WHAT YOU ARE ASKED TO DO: In the material below, find the span from the line with "payment method: Visa -> gift card" to the line with "total quantity: 57 -> 60" and transcribe only those lines, exactly, ends included, without the pictures.

PROVIDED RECORDS:
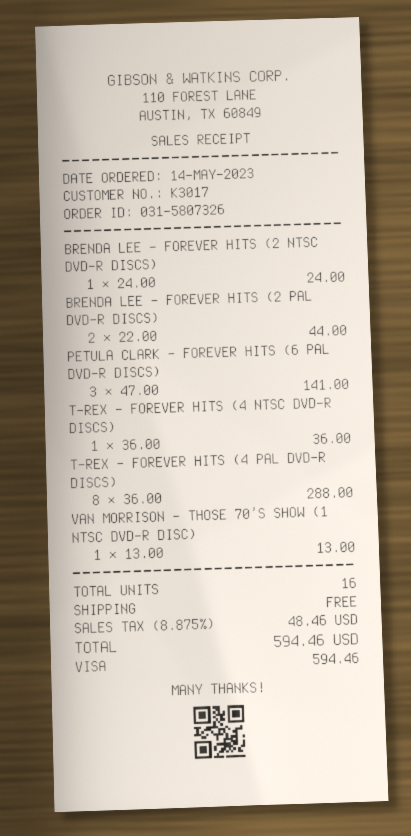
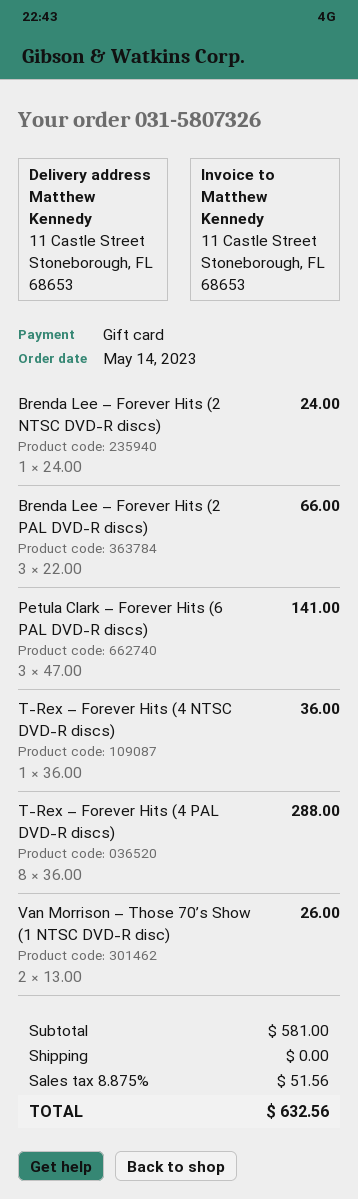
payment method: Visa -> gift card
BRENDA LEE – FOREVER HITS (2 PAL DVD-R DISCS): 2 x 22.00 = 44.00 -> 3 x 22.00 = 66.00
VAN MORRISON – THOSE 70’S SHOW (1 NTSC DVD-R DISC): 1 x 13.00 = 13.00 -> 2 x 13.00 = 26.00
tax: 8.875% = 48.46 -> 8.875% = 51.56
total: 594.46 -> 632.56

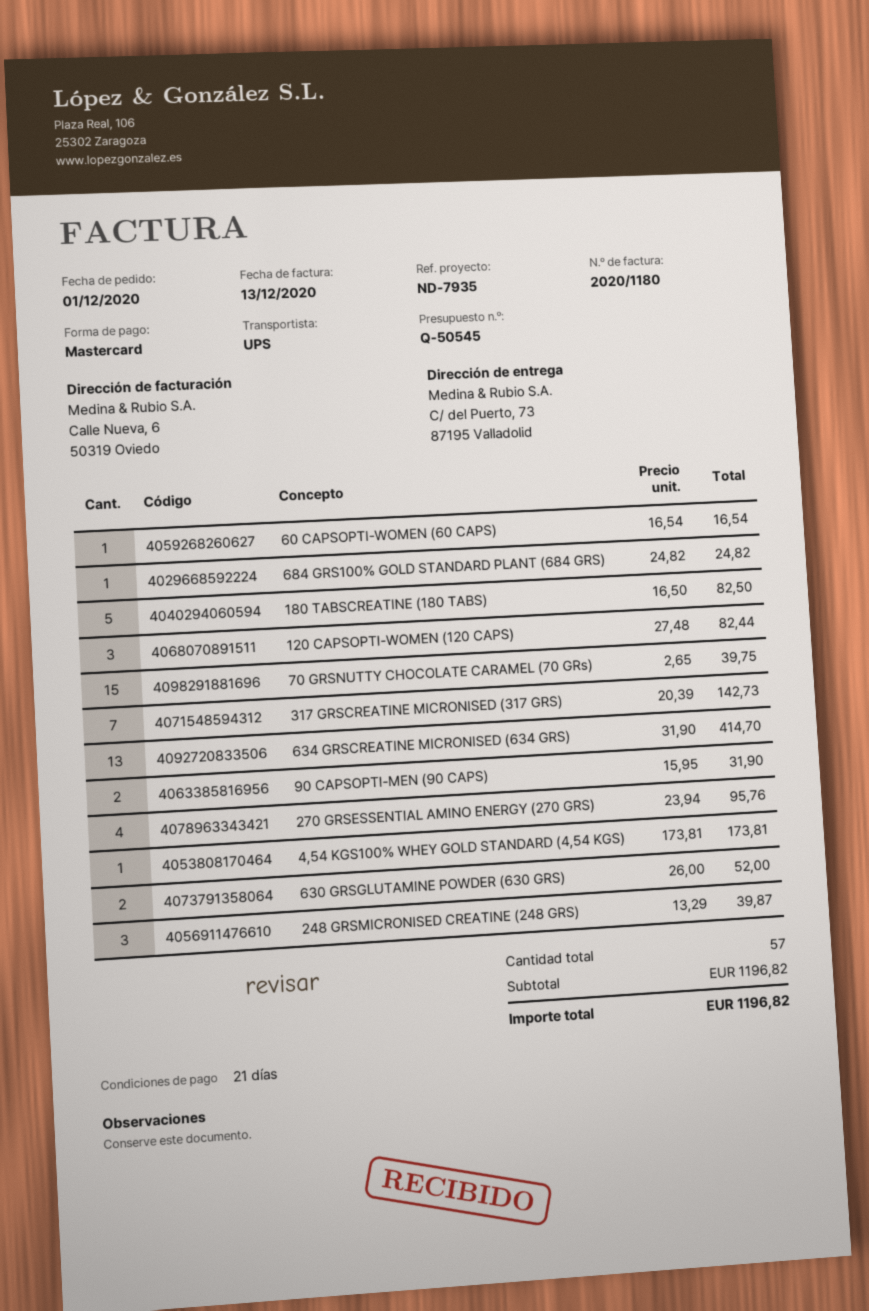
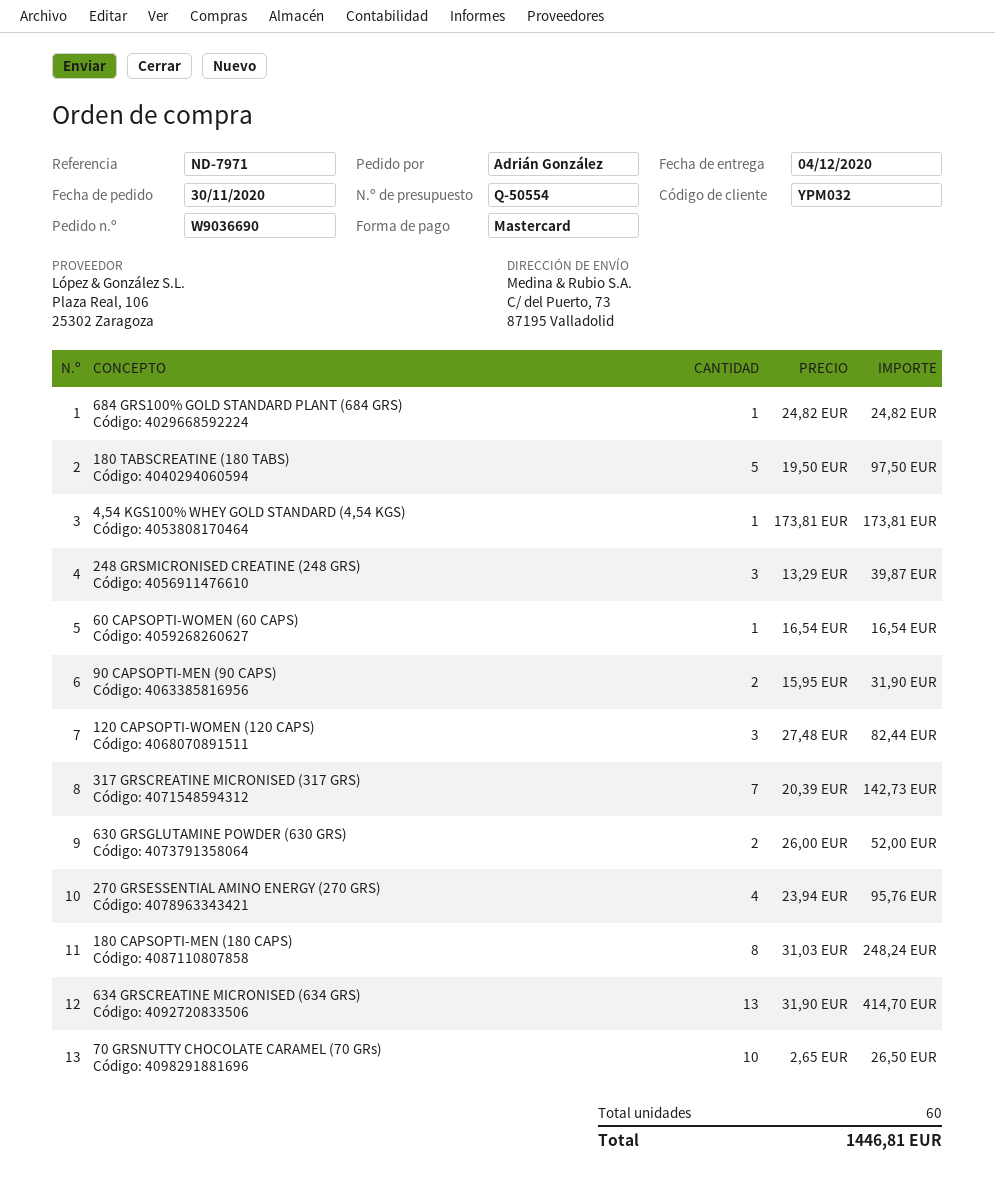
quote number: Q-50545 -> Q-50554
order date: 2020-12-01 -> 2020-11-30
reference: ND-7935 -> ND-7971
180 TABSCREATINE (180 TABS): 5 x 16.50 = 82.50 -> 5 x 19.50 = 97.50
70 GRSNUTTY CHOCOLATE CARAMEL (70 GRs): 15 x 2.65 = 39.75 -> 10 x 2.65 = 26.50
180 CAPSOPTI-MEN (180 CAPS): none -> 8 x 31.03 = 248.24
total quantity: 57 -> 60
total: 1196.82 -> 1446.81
==
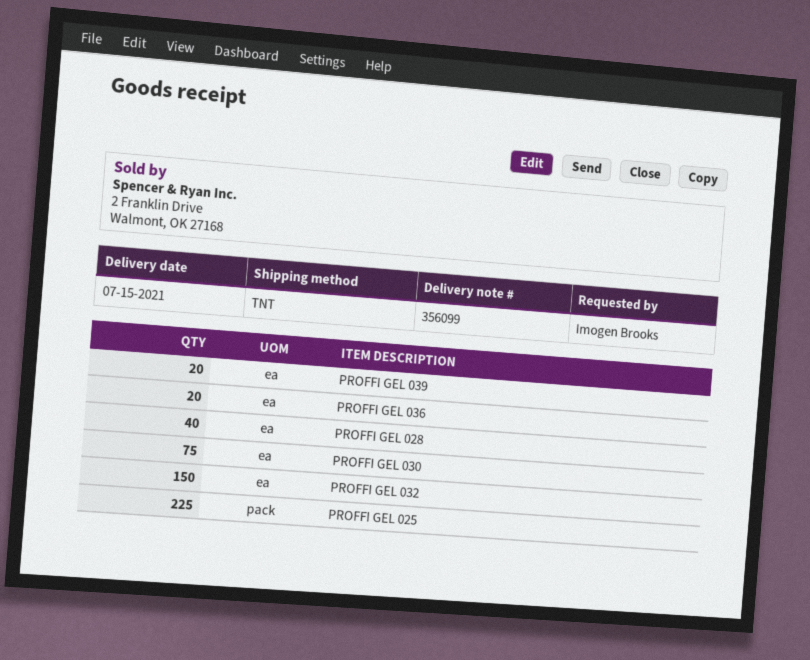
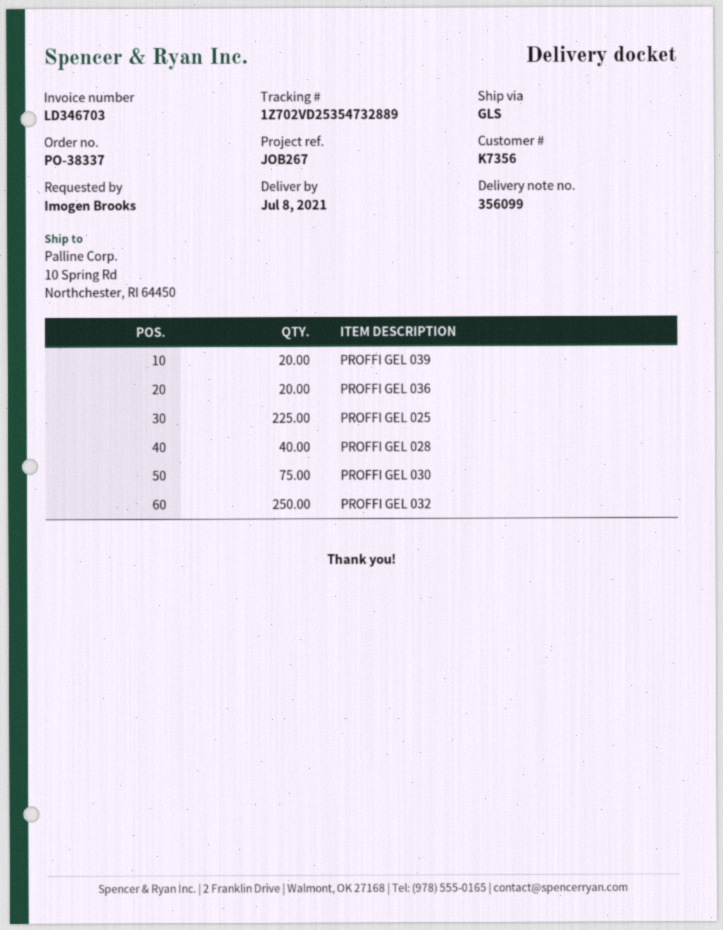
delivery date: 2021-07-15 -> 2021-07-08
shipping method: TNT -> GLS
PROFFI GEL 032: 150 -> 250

ANSWER TO THIS TASK:
payment method: Visa -> gift card
BRENDA LEE – FOREVER HITS (2 PAL DVD-R DISCS): 2 x 22.00 = 44.00 -> 3 x 22.00 = 66.00
VAN MORRISON – THOSE 70’S SHOW (1 NTSC DVD-R DISC): 1 x 13.00 = 13.00 -> 2 x 13.00 = 26.00
tax: 8.875% = 48.46 -> 8.875% = 51.56
total: 594.46 -> 632.56

quote number: Q-50545 -> Q-50554
order date: 2020-12-01 -> 2020-11-30
reference: ND-7935 -> ND-7971
180 TABSCREATINE (180 TABS): 5 x 16.50 = 82.50 -> 5 x 19.50 = 97.50
70 GRSNUTTY CHOCOLATE CARAMEL (70 GRs): 15 x 2.65 = 39.75 -> 10 x 2.65 = 26.50
180 CAPSOPTI-MEN (180 CAPS): none -> 8 x 31.03 = 248.24
total quantity: 57 -> 60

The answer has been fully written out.